The offices will be headed by veteran diplomats who will be given a formal rank.
He said the establishment of representative office was part of the island’s efforts to promote ties with Africa and expand its presence in east Africa.
With just 15 allies due to persistent pressure from Beijing, Wu’s announcement is seen by observers as an attempt to break out of Taiwan’s diplomatic predicament.
Beijing considers Taiwan to be part of its territory that must eventually be reunited with the Chinese mainland, by force if necessary.
Since Tsai Ing-wen of the independence-leaning Democratic Progressive Party became president in 2016 and refused to accept the one-China principle, Beijing has poached seven of the island’s allies, in addition to suspending official exchanges with Taiwan and staging a series of war games to force Tsai to change her mind.

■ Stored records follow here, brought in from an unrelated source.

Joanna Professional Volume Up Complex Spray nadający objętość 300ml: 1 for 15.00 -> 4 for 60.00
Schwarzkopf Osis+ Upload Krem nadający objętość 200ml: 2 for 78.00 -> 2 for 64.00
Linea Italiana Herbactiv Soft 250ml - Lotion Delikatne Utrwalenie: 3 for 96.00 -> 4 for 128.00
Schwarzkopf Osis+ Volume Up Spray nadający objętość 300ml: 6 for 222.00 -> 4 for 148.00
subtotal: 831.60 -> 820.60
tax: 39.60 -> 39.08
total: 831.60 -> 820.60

While Wednesday’s move falls short of full diplomatic recognition, the last time Taiwan managed to persuade a country to establish ties with it rather than Beijing was with the Caribbean island of St Lucia in 2007.
Somaliland, a former British protectorate, has a population of 3.9 million and declared independence in 1991 amid the chaos of the civil war in Somalia, but has not been granted official recognition by any UN member state.
It is recognised only as an autonomous region of Somalia.
It has set up representative offices in some 20 countries, including the United States, Canada, Britain, Ireland and Kuwait, as well as the European Union.
Asked why Taiwan does not go ahead to establish formal diplomatic ties with Somaliland, Wu said Taiwan remains open to such a status, but at the moment the two sides have found the swap as the “best option available.”
Asked whether the latest move would further infuriate Beijing, Wu said the mainland does not have official ties with Somaliland and in developing its global relations, Taiwan would not bow to the mainland’s pressure.